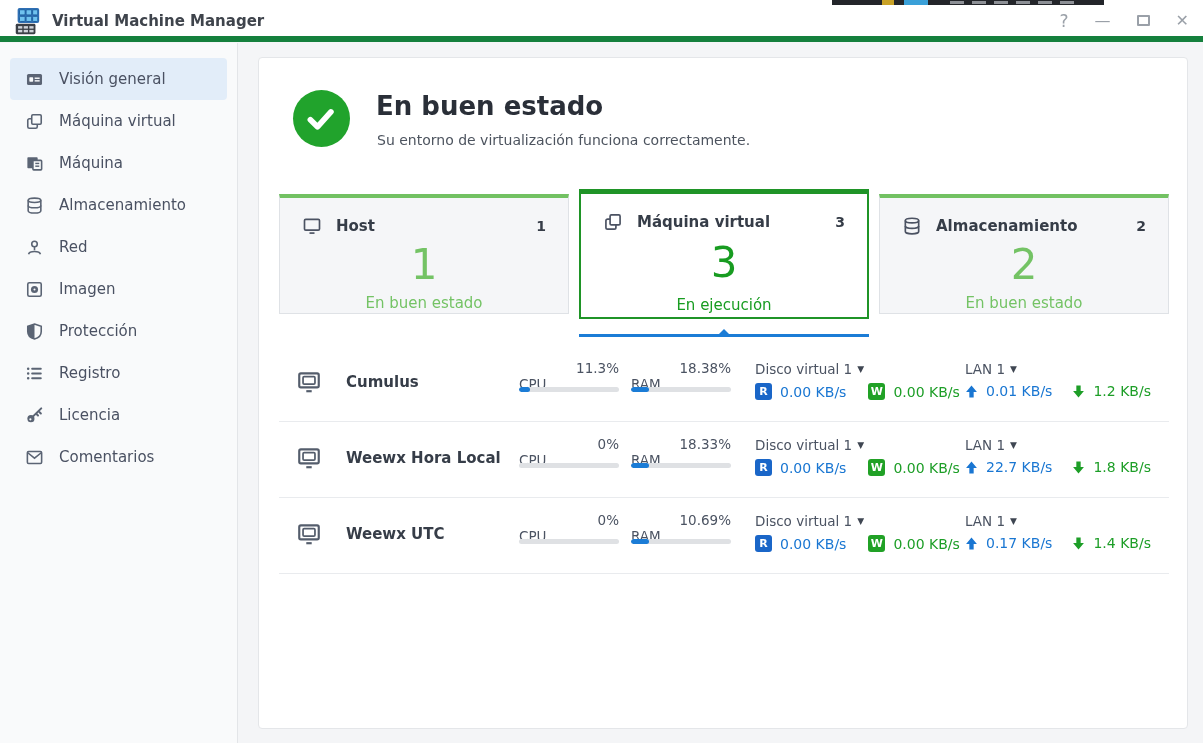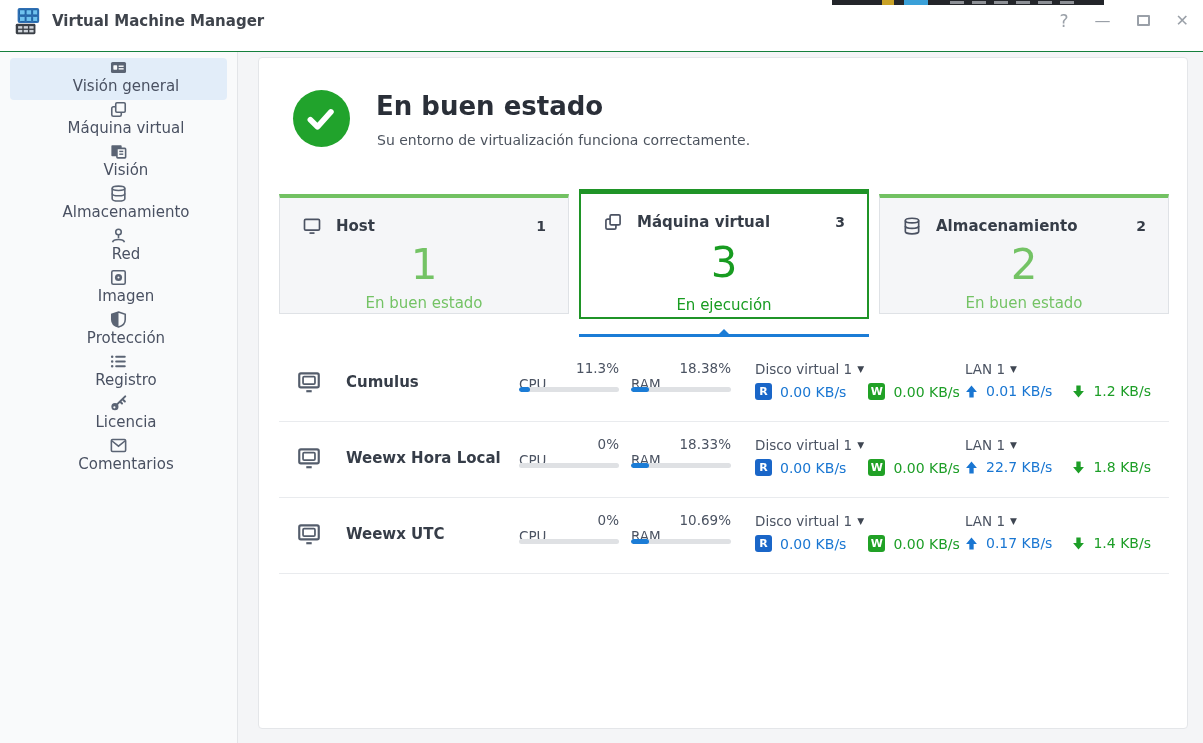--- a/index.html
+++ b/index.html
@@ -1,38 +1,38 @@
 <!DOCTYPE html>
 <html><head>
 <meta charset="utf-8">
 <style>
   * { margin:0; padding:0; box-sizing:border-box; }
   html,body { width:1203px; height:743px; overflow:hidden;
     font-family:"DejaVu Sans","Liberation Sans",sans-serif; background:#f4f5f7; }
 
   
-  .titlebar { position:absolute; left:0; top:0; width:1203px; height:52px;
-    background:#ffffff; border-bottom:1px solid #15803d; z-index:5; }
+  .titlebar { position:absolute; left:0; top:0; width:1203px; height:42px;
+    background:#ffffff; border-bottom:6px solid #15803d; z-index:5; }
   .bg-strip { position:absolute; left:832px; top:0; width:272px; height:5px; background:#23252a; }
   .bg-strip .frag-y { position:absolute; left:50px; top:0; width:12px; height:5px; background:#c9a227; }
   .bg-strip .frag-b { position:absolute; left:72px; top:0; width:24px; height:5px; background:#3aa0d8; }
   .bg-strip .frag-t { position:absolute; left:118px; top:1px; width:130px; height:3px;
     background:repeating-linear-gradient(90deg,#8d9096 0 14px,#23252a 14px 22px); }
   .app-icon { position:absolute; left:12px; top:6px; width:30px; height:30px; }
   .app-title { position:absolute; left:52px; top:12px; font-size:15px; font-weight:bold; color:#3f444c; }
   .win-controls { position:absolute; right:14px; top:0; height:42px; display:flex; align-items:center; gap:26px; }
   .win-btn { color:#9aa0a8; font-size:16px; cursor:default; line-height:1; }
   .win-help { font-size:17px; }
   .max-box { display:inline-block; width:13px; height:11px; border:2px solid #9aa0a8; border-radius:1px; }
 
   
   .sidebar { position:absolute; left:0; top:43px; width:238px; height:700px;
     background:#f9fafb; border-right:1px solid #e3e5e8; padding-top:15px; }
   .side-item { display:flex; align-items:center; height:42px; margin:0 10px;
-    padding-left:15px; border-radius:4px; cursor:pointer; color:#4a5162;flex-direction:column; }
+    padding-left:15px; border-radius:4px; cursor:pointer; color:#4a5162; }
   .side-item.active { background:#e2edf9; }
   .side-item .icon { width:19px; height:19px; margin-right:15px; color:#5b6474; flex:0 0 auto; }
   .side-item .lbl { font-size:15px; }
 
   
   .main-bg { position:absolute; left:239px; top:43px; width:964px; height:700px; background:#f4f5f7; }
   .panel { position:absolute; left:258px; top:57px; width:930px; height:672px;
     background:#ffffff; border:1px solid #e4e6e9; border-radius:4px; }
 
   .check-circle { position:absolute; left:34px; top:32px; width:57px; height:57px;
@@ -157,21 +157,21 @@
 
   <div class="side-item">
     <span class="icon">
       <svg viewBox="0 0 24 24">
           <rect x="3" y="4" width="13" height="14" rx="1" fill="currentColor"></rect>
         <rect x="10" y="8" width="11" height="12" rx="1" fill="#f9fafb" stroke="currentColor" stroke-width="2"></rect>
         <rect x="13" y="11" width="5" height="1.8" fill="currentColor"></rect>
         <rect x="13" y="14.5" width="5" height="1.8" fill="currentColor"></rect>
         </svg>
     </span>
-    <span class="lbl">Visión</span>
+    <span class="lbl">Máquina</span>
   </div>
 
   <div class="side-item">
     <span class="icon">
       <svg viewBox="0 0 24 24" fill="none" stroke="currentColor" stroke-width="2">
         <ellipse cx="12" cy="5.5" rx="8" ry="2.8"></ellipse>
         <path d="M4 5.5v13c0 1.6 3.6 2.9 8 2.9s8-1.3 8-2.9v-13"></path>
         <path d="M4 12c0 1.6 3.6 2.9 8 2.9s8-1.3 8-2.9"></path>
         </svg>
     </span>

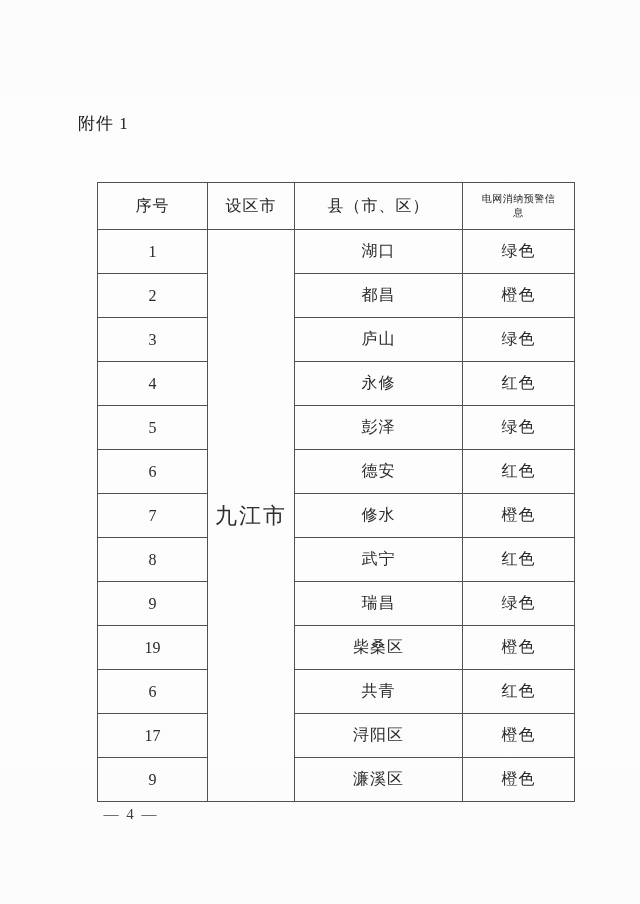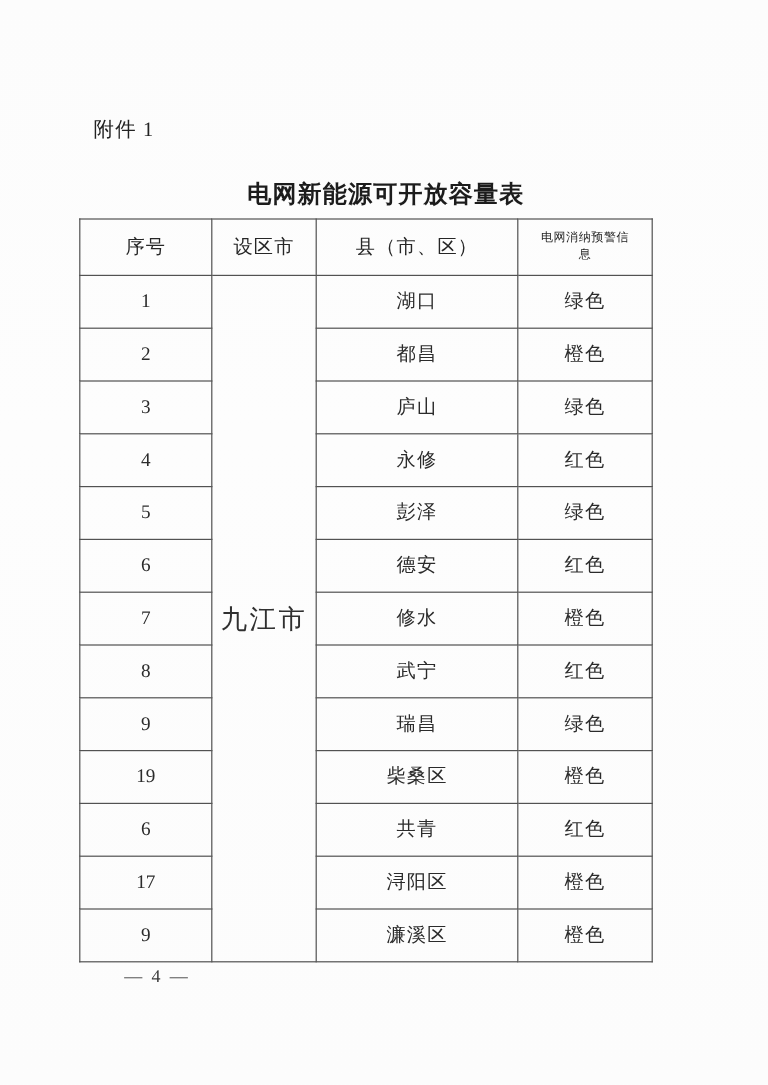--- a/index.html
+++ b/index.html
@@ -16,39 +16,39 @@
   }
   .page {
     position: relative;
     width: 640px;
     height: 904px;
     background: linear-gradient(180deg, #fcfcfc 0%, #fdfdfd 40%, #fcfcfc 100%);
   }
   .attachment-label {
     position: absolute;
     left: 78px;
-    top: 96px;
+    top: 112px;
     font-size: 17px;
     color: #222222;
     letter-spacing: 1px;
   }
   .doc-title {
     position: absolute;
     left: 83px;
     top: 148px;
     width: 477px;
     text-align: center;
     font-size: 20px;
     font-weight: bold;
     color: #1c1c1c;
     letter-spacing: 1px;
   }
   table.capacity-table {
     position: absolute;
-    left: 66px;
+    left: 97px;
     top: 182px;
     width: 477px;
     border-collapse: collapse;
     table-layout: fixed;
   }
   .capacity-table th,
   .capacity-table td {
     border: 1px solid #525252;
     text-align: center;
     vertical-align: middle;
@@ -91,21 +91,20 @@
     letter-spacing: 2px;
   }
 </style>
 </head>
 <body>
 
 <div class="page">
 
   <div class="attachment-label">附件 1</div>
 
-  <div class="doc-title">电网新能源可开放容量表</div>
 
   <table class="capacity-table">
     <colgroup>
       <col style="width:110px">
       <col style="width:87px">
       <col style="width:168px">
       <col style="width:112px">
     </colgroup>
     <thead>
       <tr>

◆ ◆ ◆ ◆ ◆ ◆ ◆

The task
Search the listing for "solid" and copy each line holding it.

Your response
-    background:#ffffff; border-bottom:1px solid #15803d; z-index:5; }
+    background:#ffffff; border-bottom:6px solid #15803d; z-index:5; }
   .max-box { display:inline-block; width:13px; height:11px; border:2px solid #9aa0a8; border-radius:1px; }
     background:#f9fafb; border-right:1px solid #e3e5e8; padding-top:15px; }
     background:#ffffff; border:1px solid #e4e6e9; border-radius:4px; }
     border: 1px solid #525252;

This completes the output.